As the uncertainty of the lockdown hangs over us, the media frenzy about the hit in food supply chains has driven a lot of us into panic buying mode. While our refrigerators are well stocked and we’ve loaded up essentials, the downside to this is food wastage due to spoilage. To minimize this effect, store your dairy and vegetables correctly and plan your meals in advance while prioritizing perishables. Make a list of what is in your pantry and fridge, that way you can get to all the items before they reach their expiration date.
Grains, lentils and pulses can last you a good 4-5 months when stored in dry, air-tight containers. However perishables like vegetables and dairy with shorter shelf lives need to be stored differently. Here are some storing hacks to get the most out of your fresh produce.
1) Dairy preservation
Milk is one of those dairy products that has a very short shelf life. If you find you’ve bought too many packets of milk, freeze the ones you are not using and thaw when required. Milk in tetra packs can be stored in a cool, dry place when un-opened, once opened, store it at the back of the fridge where the temperature is cooler, this will help it last longer. The same goes for organic milk, toned milk and curd. If you find that the milk has gone bad, you can use this quick recipe to turn it into paneer.
1 litre milk and 1-3 tbsp of lemon juice
Bring the milk to boil on a medium flame. Once it has started to boil, add 1 tbsp of lemon juice and keep stirring it in. The milk will start curdling, if it hasn’t add some more lemon juice till it does. Turn off the stove and pour the curdled milk onto a muslin cloth placed in a colander. Squeeze off the excess water and keep the paneer wrapped in the cloth. Let it sit for an hour. Now the paneer is ready to be cut and refrigerated.
The shelf-life for paneer can be increased to almost a week by keeping it refrigerated in a bowl of water. Make sure you change the water everyday, otherwise it starts spoiling.
Cheese if stored incorrectly can turn mouldy and crusty but fret not, dry cheese can be frozen. Don’t freeze an entire block of cheese, make sure you grate the cheese first and store it in an airtight bag/container.
2) Fruits and vegetables
If you’re worried that you cannot get through all the vegetables you bought, before they go bad-freeze them. Chop up vegetables like carrots, beans, cauliflower, peas and freeze them separately or in little mixed bags that come in handy when making mixed vegetable rices, gravies and stir fries.
To prevent mould build-up, wash your fruits and vegetables in a 1:3 ratio of white vinegar and water. Vinegar helps in killing bacteria. Once washed you can dry and store your fresh produce in the fridge. However don’t mix your fruits and vegetables in the fridge as several fruits like bananas, melons and apples give off ripening gases that can lead to vegetables like cucumbers and broccoli spoiling faster.
Onions, garlic, ginger and potatoes need not be refrigerated and can be stored in a cool, dry place. But keeping your onions and potatoes together can cause the potatoes to start sprouting, so store them separately. Vegetables like ripe tomatoes (raw ones do not need to be refrigerated), broccoli and mushrooms, on the other hand, last longer when refrigerated. Broccoli stays crisp and fresh when wrapped tightly in a foil and can last upto 4 weeks. A great tip to stop your mushrooms from browning too quickly is to remove them from its plastic packaging, dry them and store it in a brown paper bag. Paper bags help absorb the moisture that comes from mushrooms whereas plastic packaging traps it in.
3) The FIFO rule
One way to make sure that you use all the produce you have on time is to follow the First In-First Out rule (FIFO).
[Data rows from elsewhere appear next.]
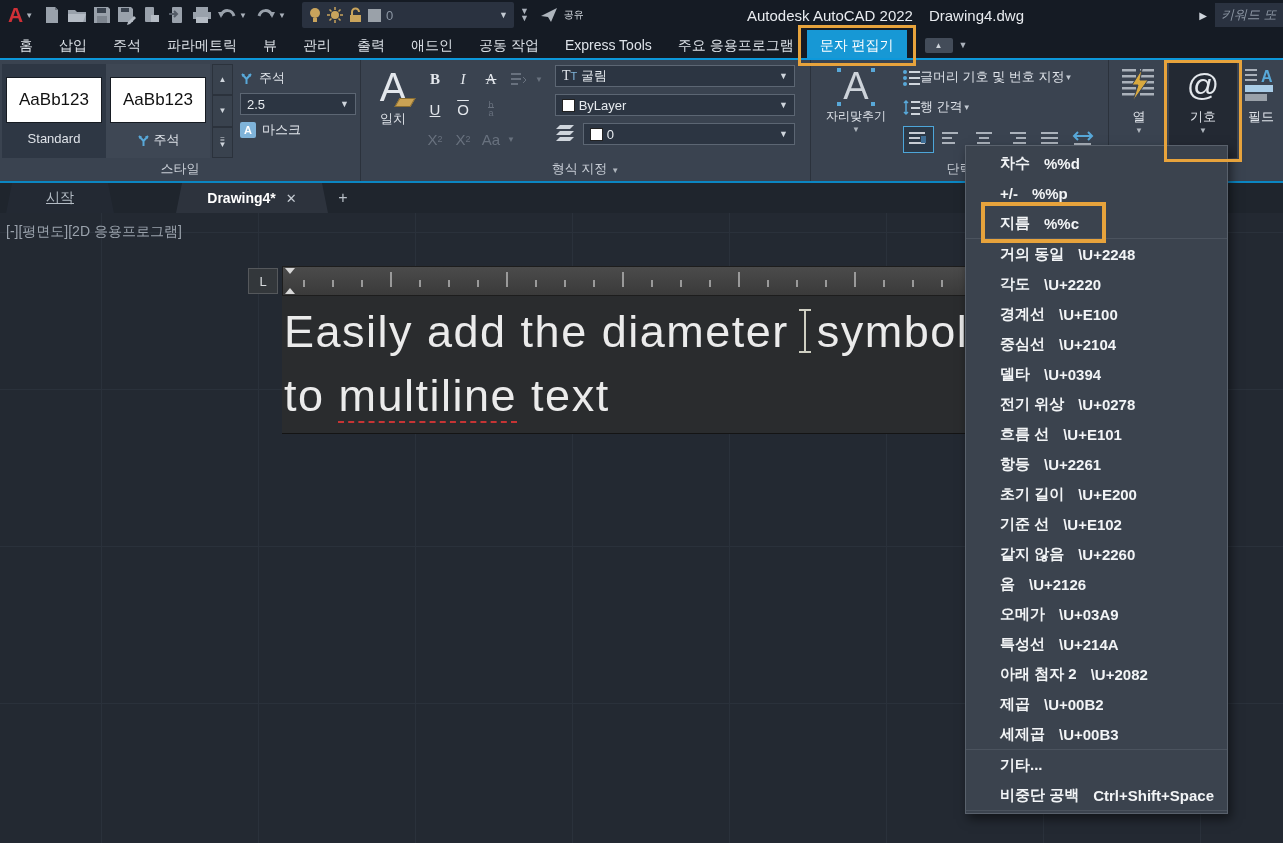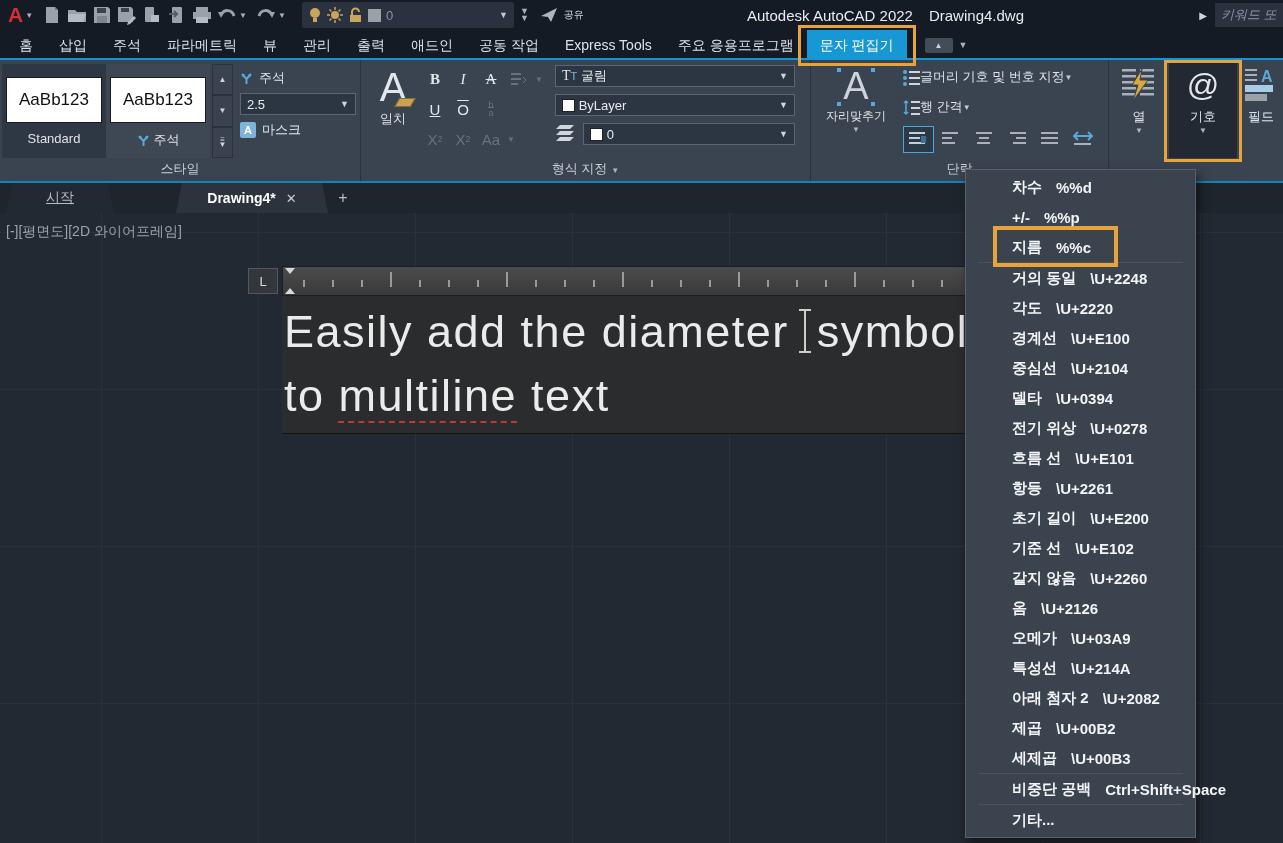--- a/index.html
+++ b/index.html
@@ -123,7 +123,7 @@
   .misspell{text-decoration:underline;text-decoration-style:dashed;text-decoration-color:#c63434;text-decoration-thickness:2px;text-underline-offset:10px;}
 
   
-  #symmenu{position:absolute;left:965px;top:169px;width:231px;background:#3b434e;border:1px solid #59616c;box-shadow:3px 5px 10px rgba(0,0,0,.5);z-index:50;padding:2px 12px;}
+  #symmenu{position:absolute;left:965px;top:145px;width:263px;background:#3b434e;border:1px solid #59616c;box-shadow:3px 5px 10px rgba(0,0,0,.5);z-index:50;padding:2px 0;}
   .mitem{position:relative;height:30px;display:flex;align-items:center;padding-left:34px;color:#f2f4f6;font-size:15px;font-weight:bold;white-space:nowrap;}
   .mitem .code{margin-left:14px;}
   .mitem.sep-after{border-bottom:1px solid #4b535e;height:31px;}

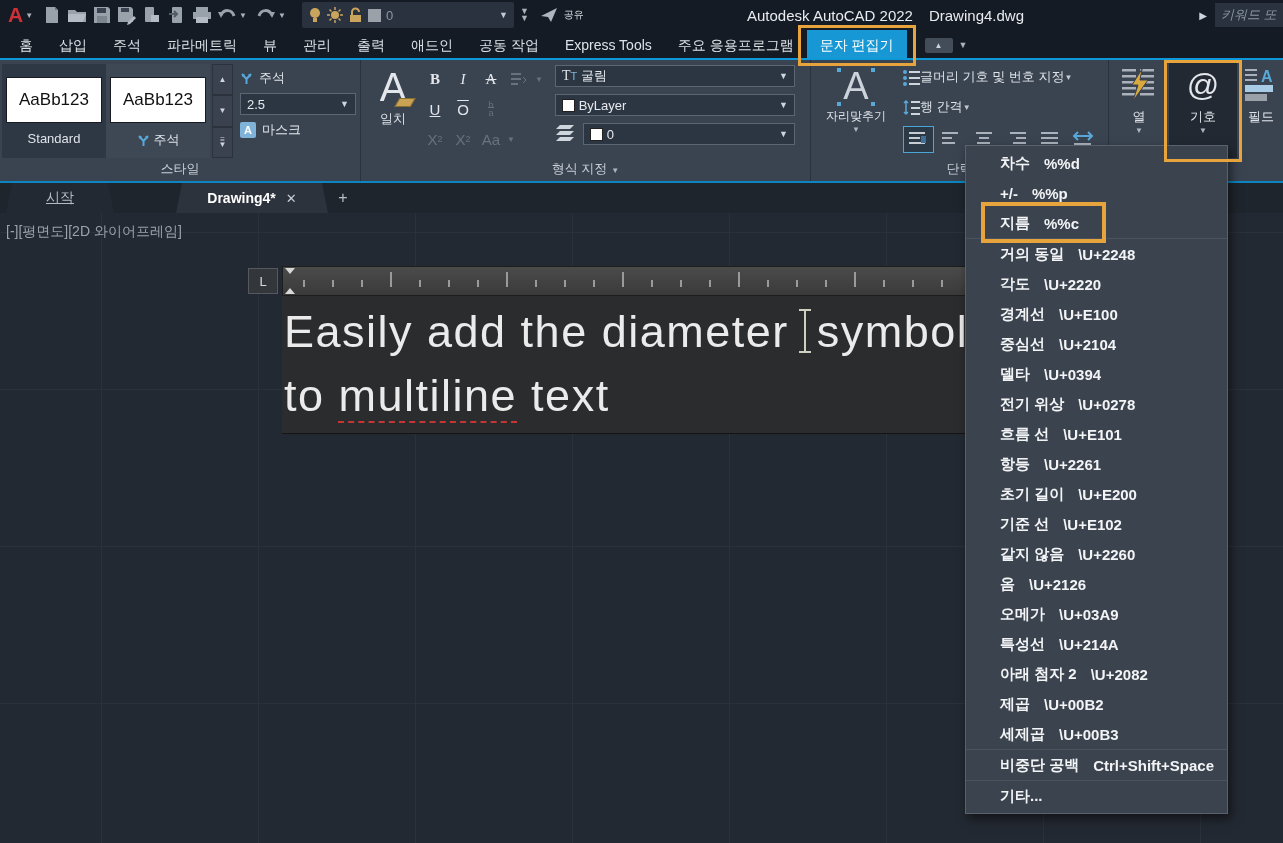--- a/index.html
+++ b/index.html
@@ -540,7 +540,7 @@
   </div>
 
   <div id="canvas">
-    <div id="vp-label">[-][평면도][2D 와이어프레임]</div>
+    <div id="vp-label">[-][평면도][2D 응용프로그램]</div>
   </div>
 
   <div id="ltab">L</div>

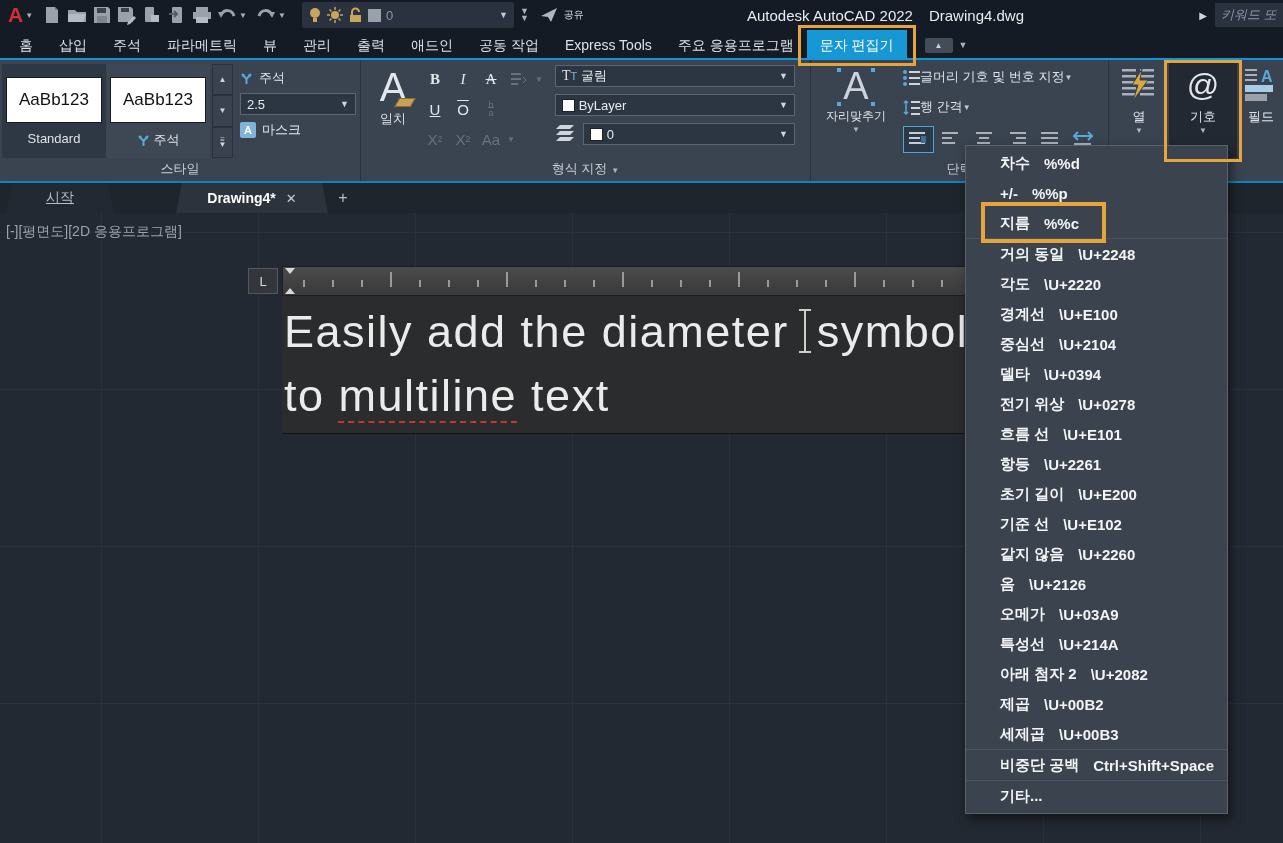--- a/index.html
+++ b/index.html
@@ -685,16 +685,16 @@
         <span class="code">\U+00B3</span>
       </div>
 
+      <div class="mitem">
+        <span>기타...</span>
+        <span class="code"></span>
+      </div>
+
       <div class="mitem sep-after">
         <span>비중단 공백</span>
         <span class="code">Ctrl+Shift+Space</span>
       </div>
 
-      <div class="mitem">
-        <span>기타...</span>
-        <span class="code"></span>
-      </div>
-
   </div>
 
 </div>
Store older food items at the front of your fridge and keep the newer items at the back and use them in this order.
Tough times call for sustainable living practices and it is high time we put them to use. These will not only help us during the current scenario, but in the long run as well. Sustainability is that which meets the needs of the present without compromising on the ability of the future to meet their own needs. So we at Earth basket urge you to take a step towards sustainability when it’s most needed. If not now, then when?